Distributed Access

One of my key criticisms of our current Account Management system, and of many of the other account/identity management products on the market is the high degree of centralisation that they require. When you distribute out service management, you need an account management system that can provide a similar level of distribution of provisioning. It shouldn’t be necessary for every provisioning script to be built into the runtime of the central system (as with our current system). It shouldn’t even be necessary that every provisioning script to run on the same central server. It really shouldn’t be necessary that provisioning scripts be developed and maintained by the people who run the account management system.

Some of these concerns come from scalability. Experience has shown that requiring that changes be made to the central account management system every time a new service is deployed doesn’t scale in terms of developer time. The priorities of a team deploying a new service often don’t mesh with those managing the central system, and requiring that a developer have an in depth knowledge of both the central management system, and the account database of the new service can cause difficulties. Eventually, you end up with a central system that, no matter how well designed the plugin architecture is, is creaking with the load of all the services hanging off it.

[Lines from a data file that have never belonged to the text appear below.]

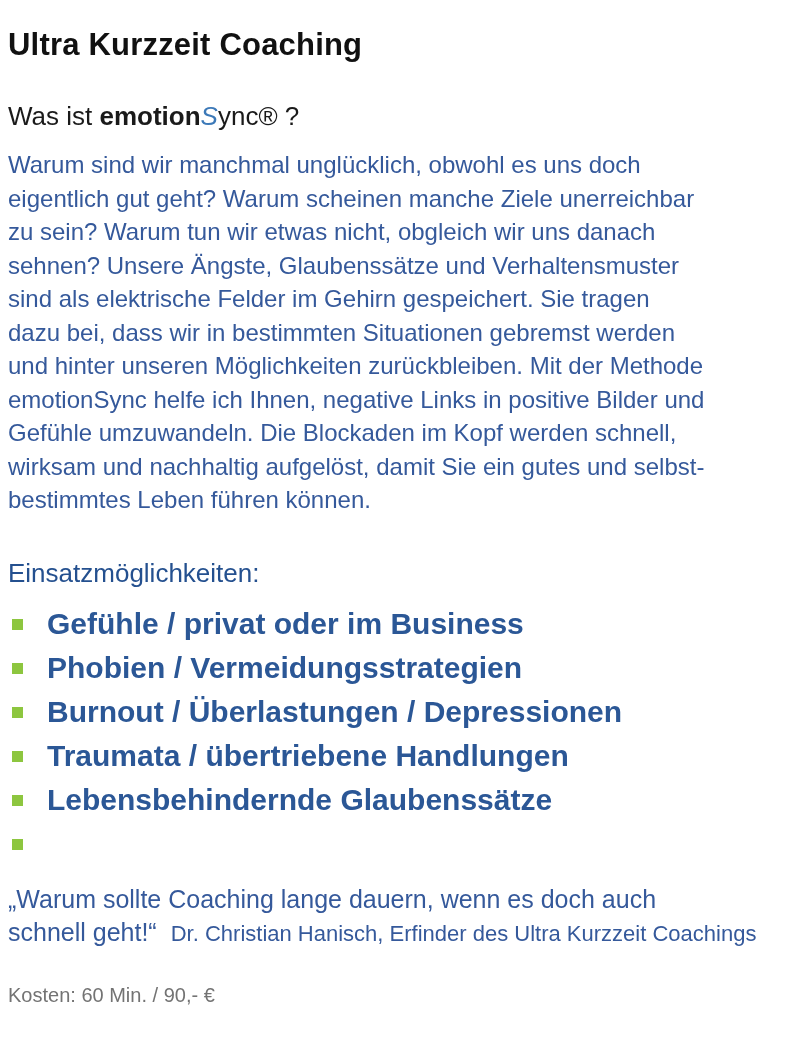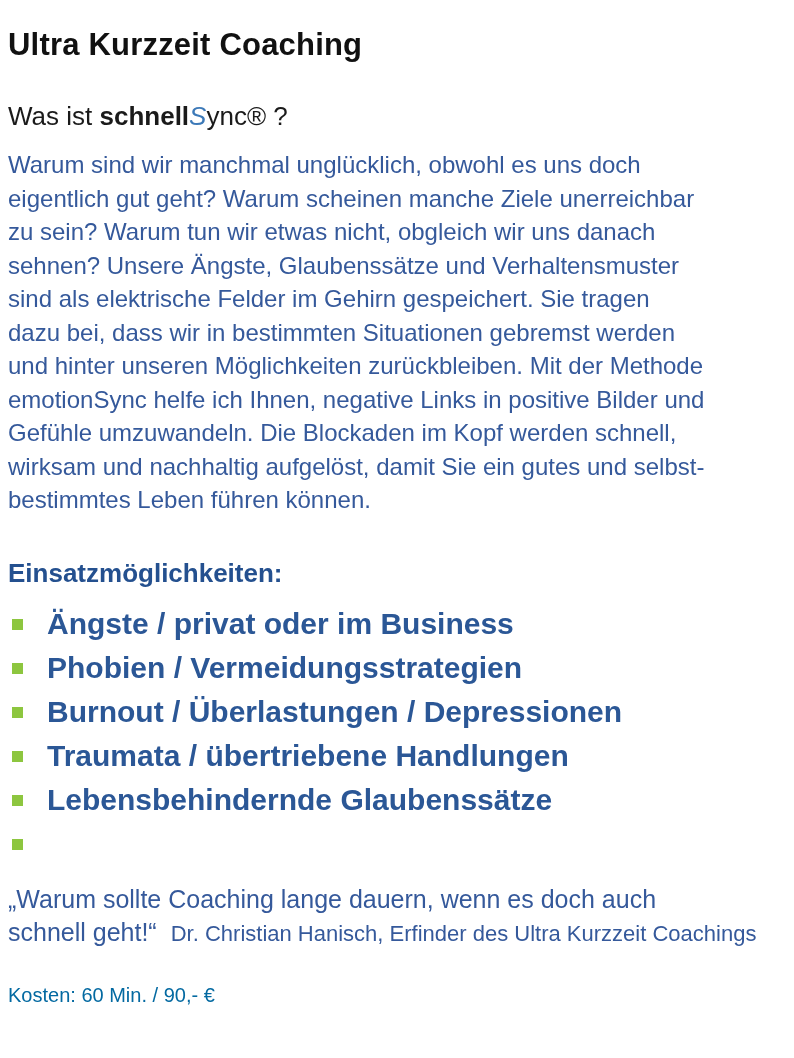"schnell" span.brand-bold { text: schnell -> emotion }
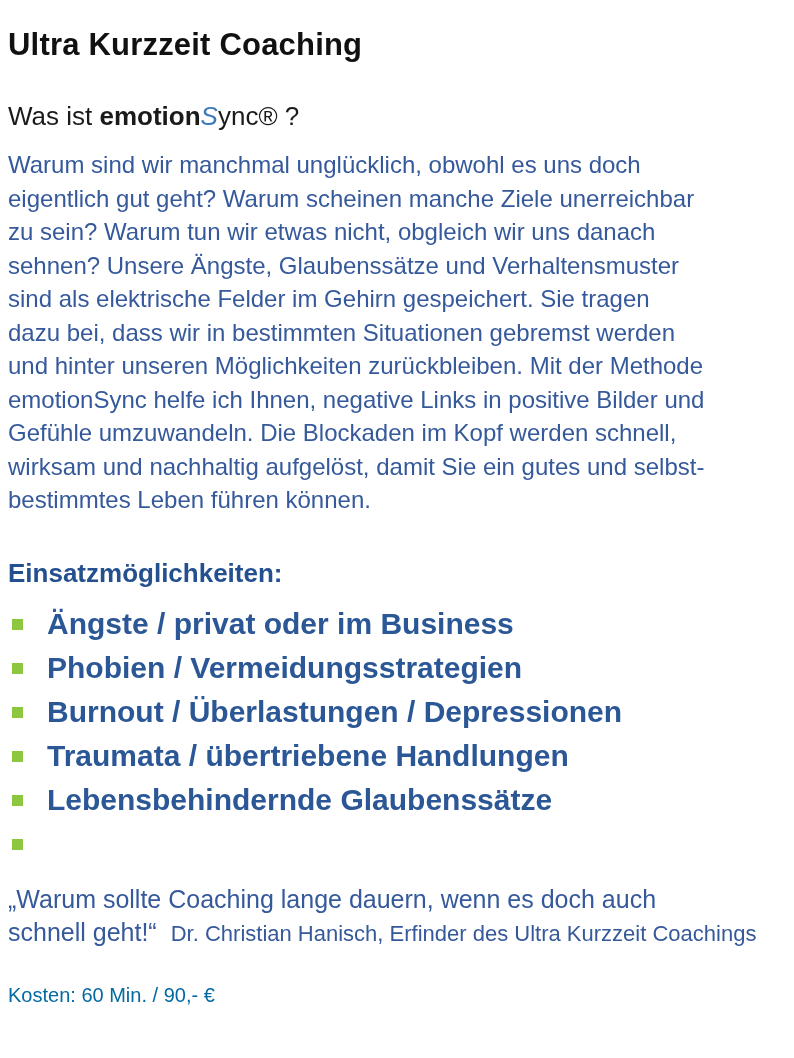"Einsatzmöglichkeiten:" .section-heading { font-weight: 700 -> 400 }
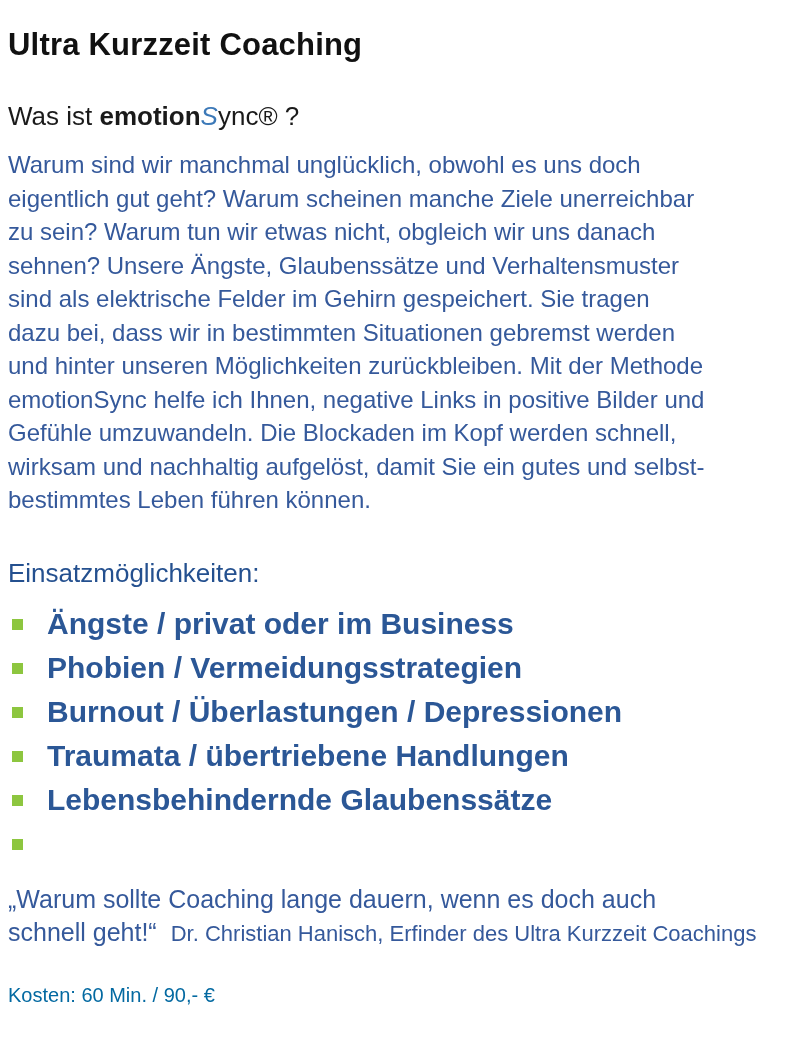"Ängste / privat oder im" span { text: Ängste -> Gefühle }
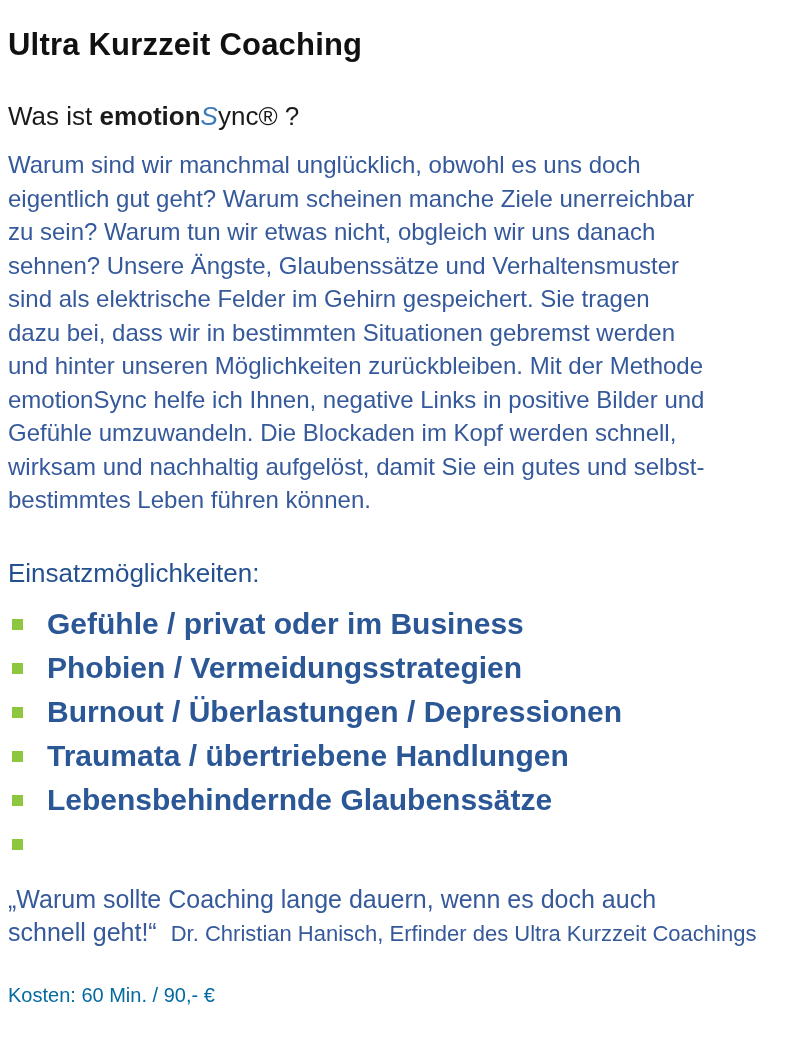"Kosten: 60 Min. / 90,-" .price-line { color: #0369a1 -> #737373 }
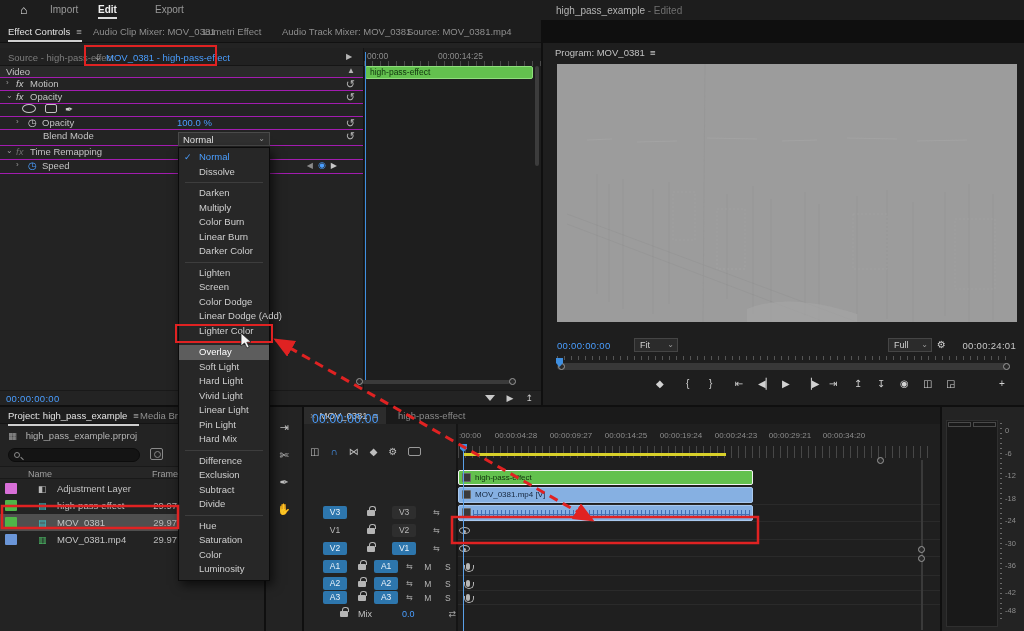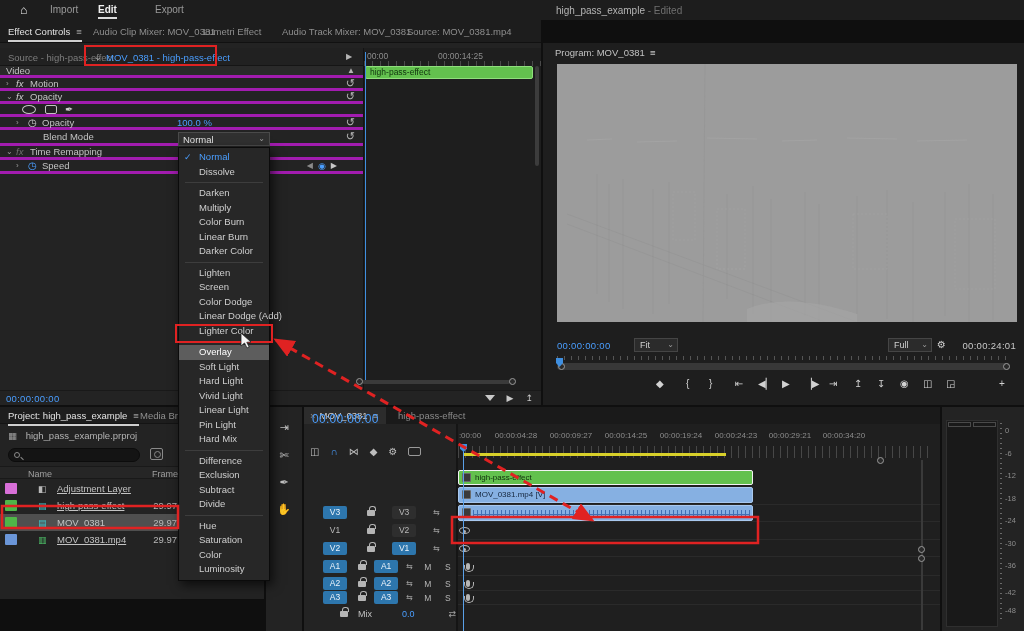"Video" .erow { align-items: center -> none; border-bottom: 3px solid #a21caf -> 1px solid #a21caf }
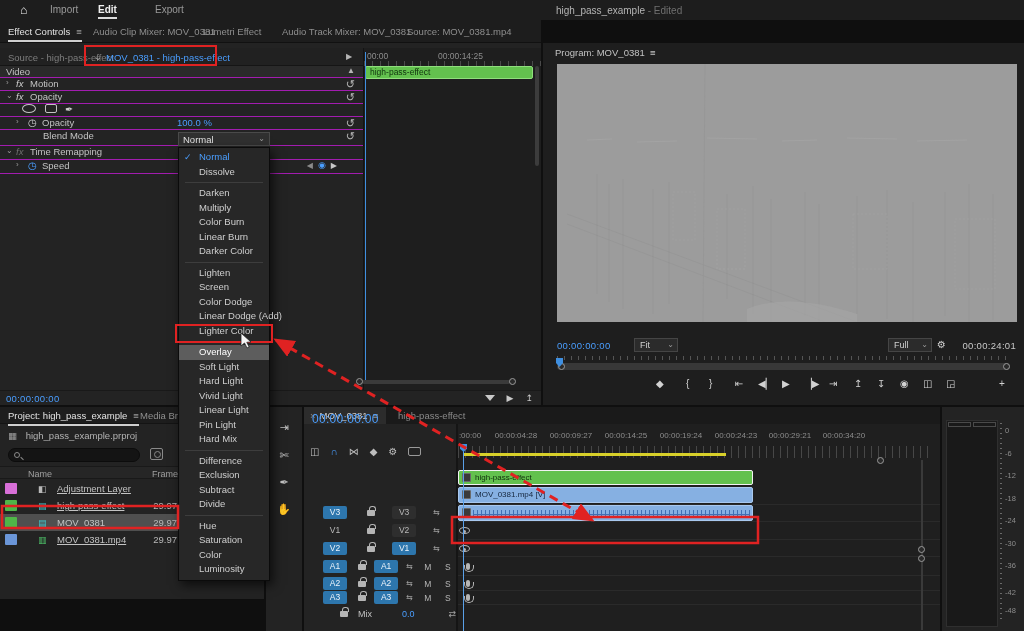"Project: high_pass_example ≡" #project { height: 192px -> 224px }
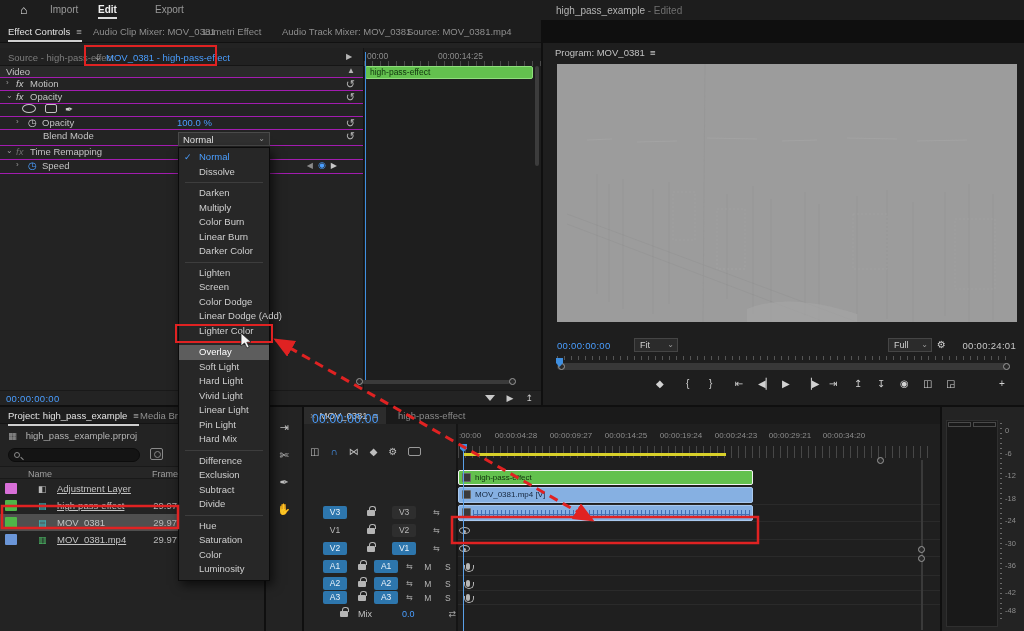"Adjustment Layer" .pname { text-decoration: underline -> none }
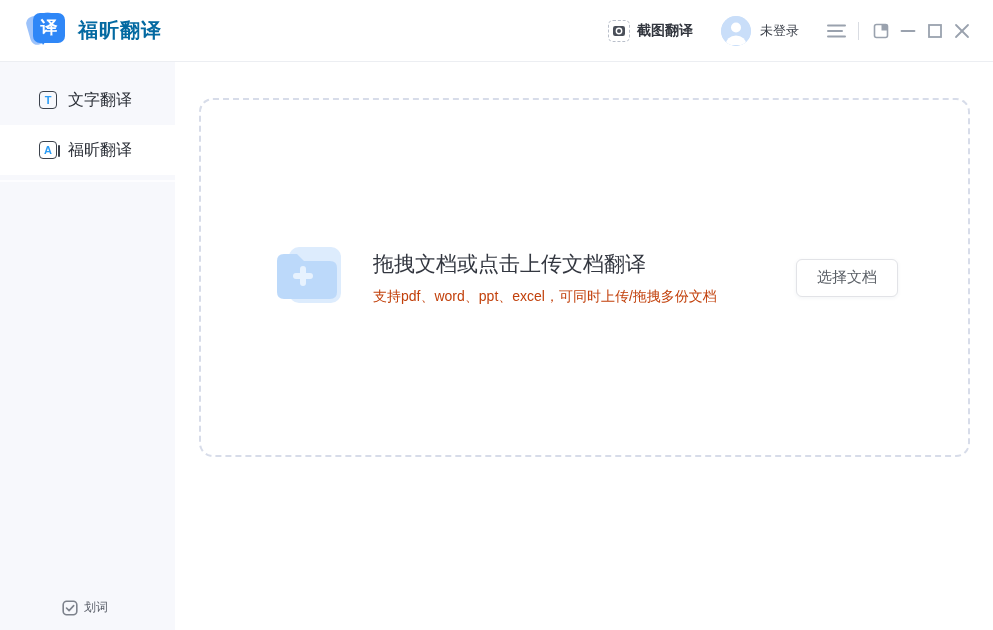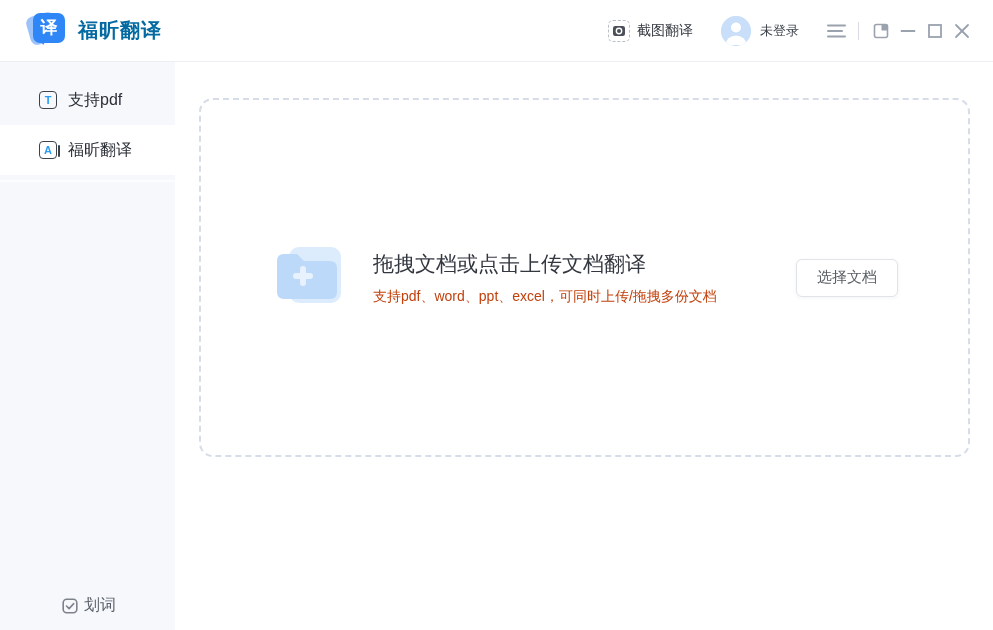"截图翻译" .shot-group { font-weight: none -> bold }
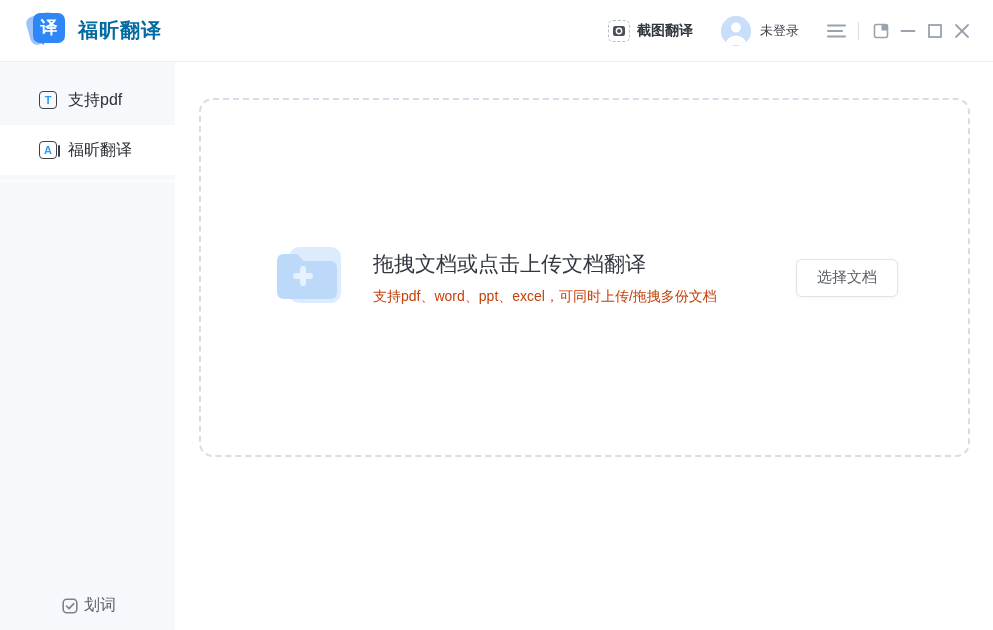"支持pdf" span { text: 支持pdf -> 文字翻译 }
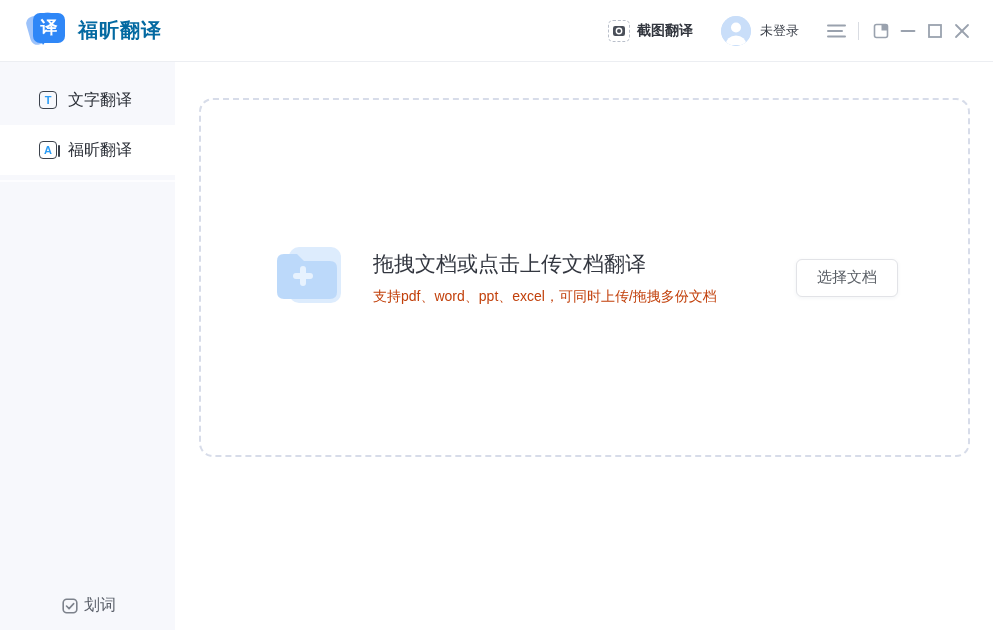"划词" .word-lookup span.txt { font-size: 16px -> 12px }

This model also causes problems with delegation. I’ll talk more about delegation in a later post, but part of the delegation issue is also pertinent here. In a model where more and more ‘services’ are being managed by research groups, it’s just not realistic to require that deployment of one of these new services requires changes to the central provisioning system.

Instead, a truly distributed account management system should move the provisioning details away from the centre, and locate it locally to the service. This doesn’t necessarily mean that the provisioning is performed on the machine(s) the service runs on, but that conceptually the provisioning act is the responsibility of those managing that service, and not of those running the central system.